UNITED STATES
SECURITIES AND EXCHANGE COMMISSION
Washington, D.C. 20549
FORM 8-K
CURRENT REPORT
Pursuant to Section 13 OR 15(d) of the
Securities Exchange Act of 1934
Date of Report (Date of earliest event reported): October 28, 2016
DELTA AIR LINES, INC.
(Exact name of registrant as specified in its charter)
Delaware | 001-05424 | 58-0218548 |
(State or other jurisdiction of incorporation) |
(Commission File Number) |
(IRS Employer Identification No.) |
P.O. Box 20706, Atlanta, Georgia 30320-6001
(Address of principal executive offices)
Registrant’s telephone number, including area code: (404) 715-2600
Registrant’s Web site address: www.delta.com
Check the appropriate box below if the Form 8-K filing is intended to simultaneously satisfy the filing obligation of the registrant under any of the following provisions (see General Instruction A.2. below):
[_] Written communications pursuant to Rule 425 under the Securities Act (17 CFR 230.425)
[_] Soliciting material pursuant to Rule 14a-12 under the Exchange Act (17 CFR 240.14a-12)
[_] Pre-commencement communications pursuant to Rule 14d-2(b) under the Exchange Act (17 CFR 240.14d-2(b))
[_] Pre-commencement communications pursuant to Rule 13e-4(c) under the Exchange Act (17 CFR 240.13e-4(c))
Item 5.03. Amendments to Articles of Incorporation or Bylaws; Change in Fiscal Year.
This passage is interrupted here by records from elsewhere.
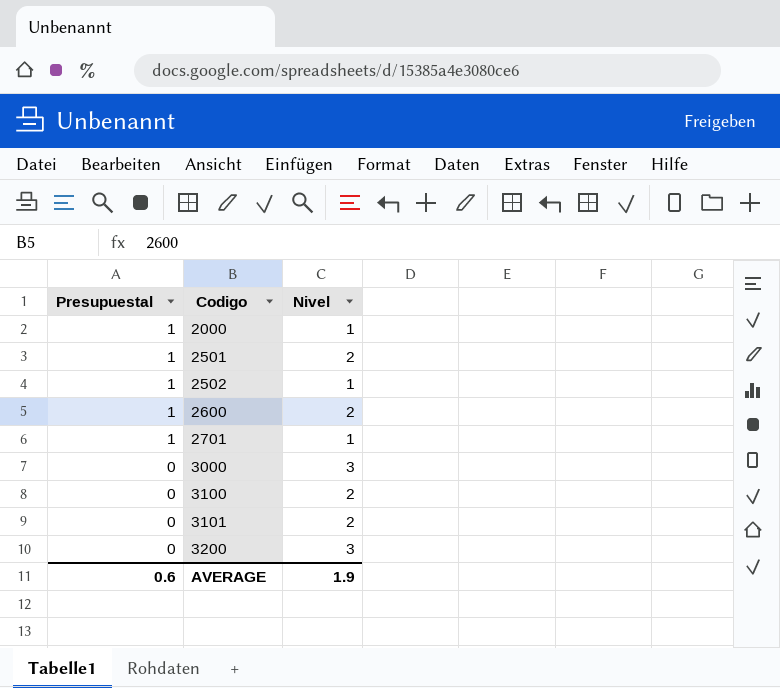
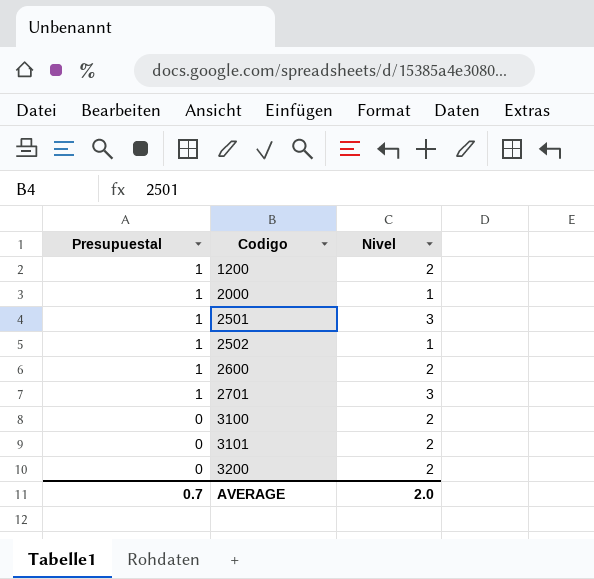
row 3000: 0 | 3 -> none
row 1200: none -> 1 | 2
2501 | Nivel: 2 -> 3
2701 | Nivel: 1 -> 3
3200 | Nivel: 3 -> 2
AVERAGE | Presupuestal: 0.6 -> 0.7
AVERAGE | Nivel: 1.9 -> 2.0

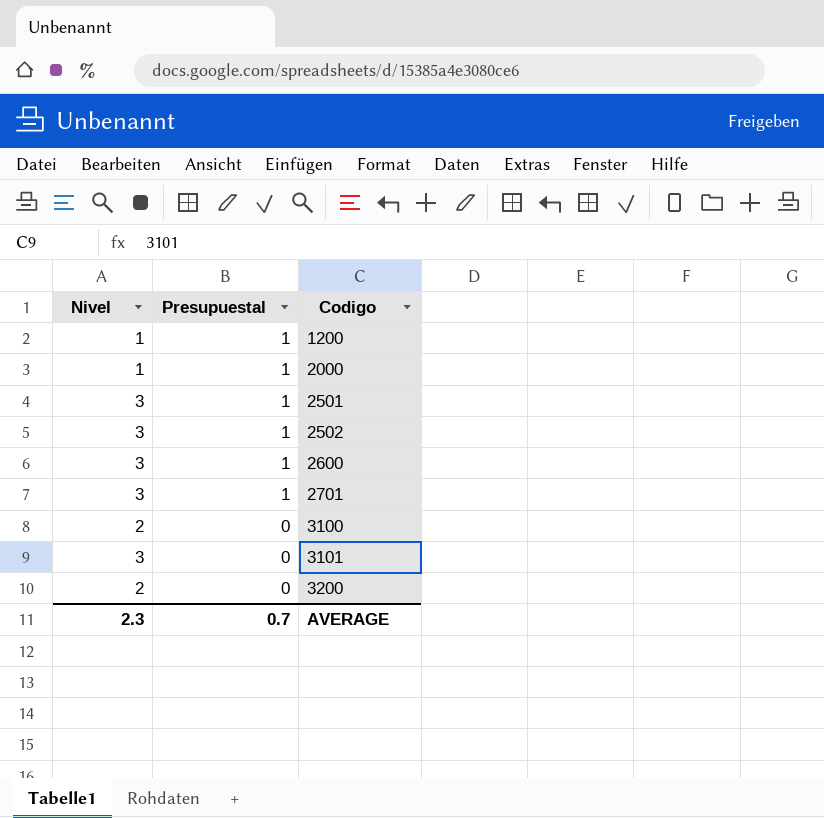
column Nivel | position: 3 -> 1
1200 | Nivel: 2 -> 1
2502 | Nivel: 1 -> 3
2600 | Nivel: 2 -> 3
3101 | Nivel: 2 -> 3
AVERAGE | Nivel: 2.0 -> 2.3

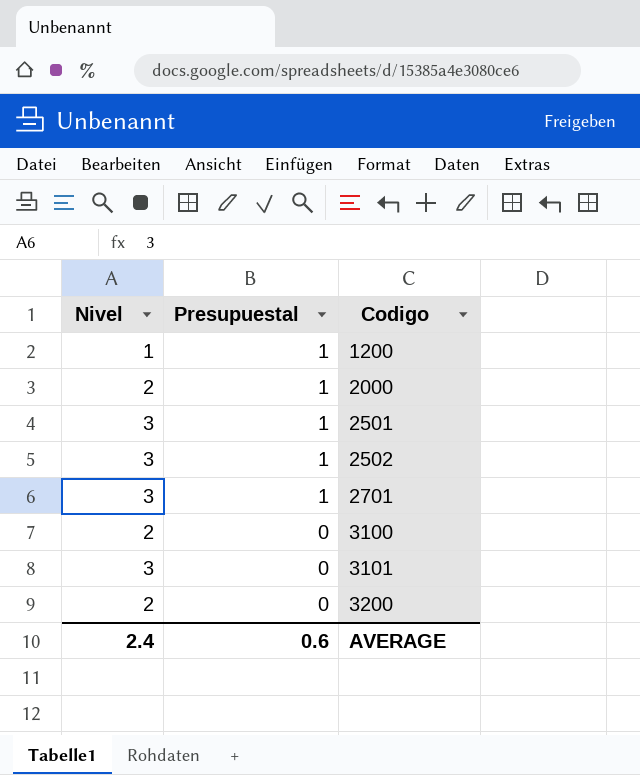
row 2600: 3 | 1 -> none
2000 | Nivel: 1 -> 2
AVERAGE | Nivel: 2.3 -> 2.4
AVERAGE | Presupuestal: 0.7 -> 0.6

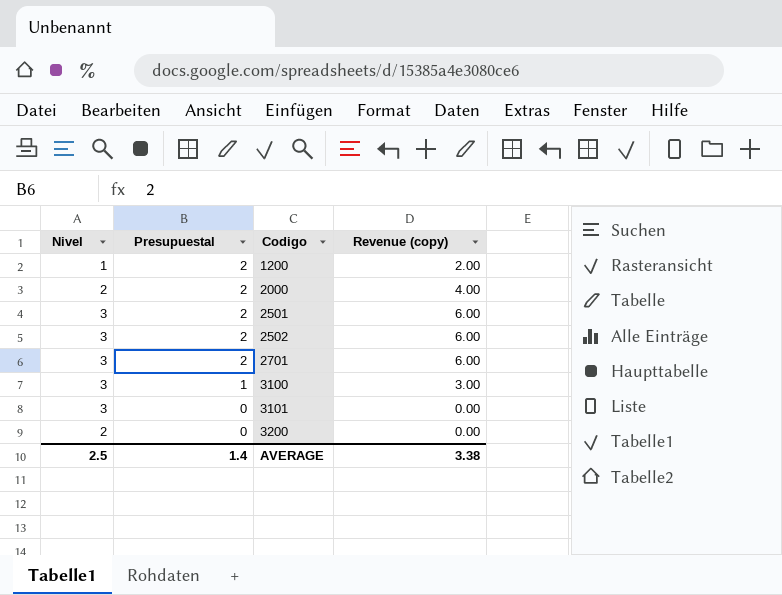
column Revenue (copy) | formula: none -> [Nivel] * [Presupuestal]
1200 | Presupuestal: 1 -> 2
2000 | Presupuestal: 1 -> 2
2501 | Presupuestal: 1 -> 2
2502 | Presupuestal: 1 -> 2
2701 | Presupuestal: 1 -> 2
3100 | Nivel: 2 -> 3
3100 | Presupuestal: 0 -> 1
AVERAGE | Nivel: 2.4 -> 2.5
AVERAGE | Presupuestal: 0.6 -> 1.4

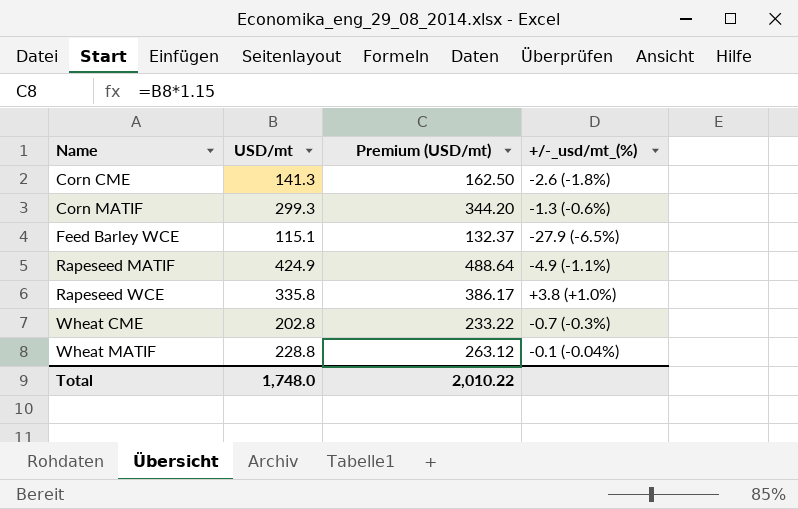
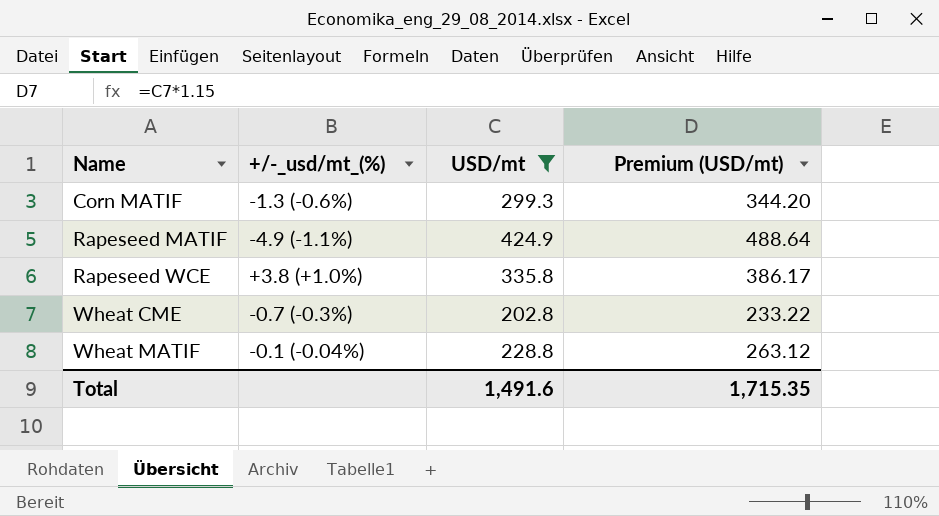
filter: none -> USD/mt >= 202.8
column +/-_usd/mt_(%) | position: 4 -> 2
Total | USD/mt: 1,748.0 -> 1,491.6
Total | Premium (USD/mt): 2,010.22 -> 1,715.35

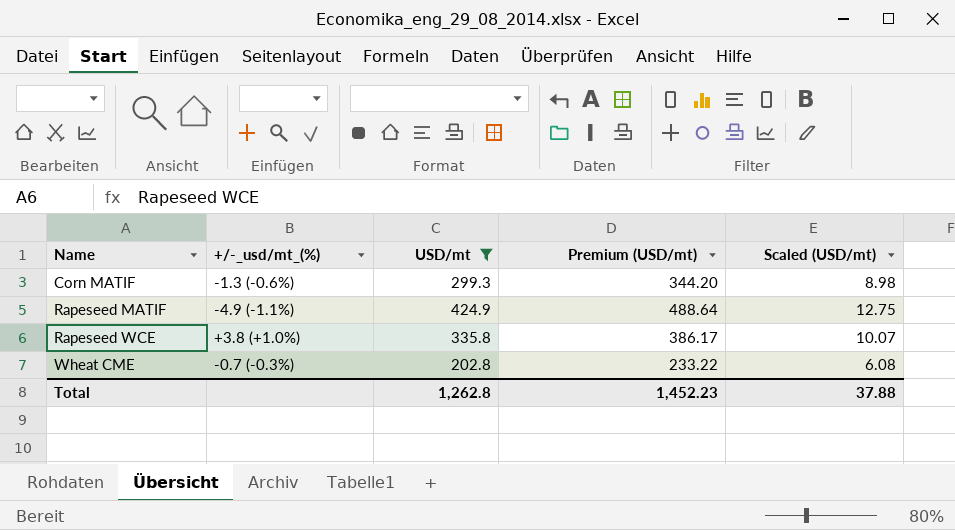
column Scaled (USD/mt) | formula: none -> [USD/mt] * 0.03
row Wheat MATIF: -0.1 (-0.04%) | 228.8 | 263.12 -> none
Total | USD/mt: 1,491.6 -> 1,262.8
Total | Premium (USD/mt): 1,715.35 -> 1,452.23

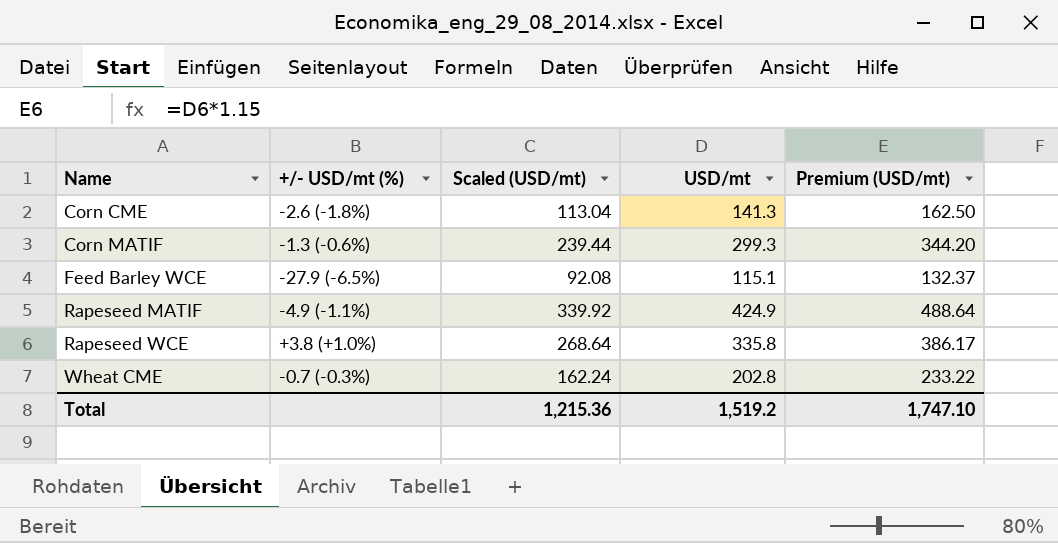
filter: USD/mt >= 202.8 -> none
column name: +/-_usd/mt_(%) -> +/- USD/mt (%)
column Scaled (USD/mt) | formula: [USD/mt] * 0.03 -> [USD/mt] * 0.8
column Scaled (USD/mt) | position: 5 -> 3
Total | Scaled (USD/mt): 37.88 -> 1,215.36
Total | USD/mt: 1,262.8 -> 1,519.2
Total | Premium (USD/mt): 1,452.23 -> 1,747.10

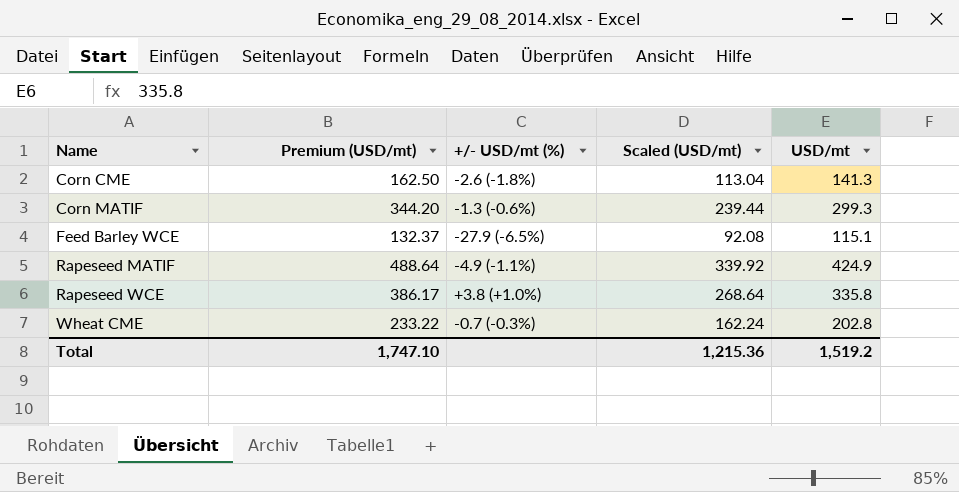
column Premium (USD/mt) | position: 5 -> 2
On October 28, 2016, the Board of Directors of Delta Air Lines, Inc. (“Delta”) approved amendments to Delta’s Bylaws, primarily to implement a proxy access provision. The Bylaws include a new Section 9 in Article II, which permits a shareholder, or group of 20 shareholders, owning 3% or more of Delta’s outstanding common stock continuously for at least 3 years to nominate and include in Delta’s proxy materials director nominees constituting up to the greater of 2 individuals or 20% of the Board. Section 9 includes other requirements that nominating shareholders and nominees must satisfy in order for the nominees to be included in Delta’s proxy materials.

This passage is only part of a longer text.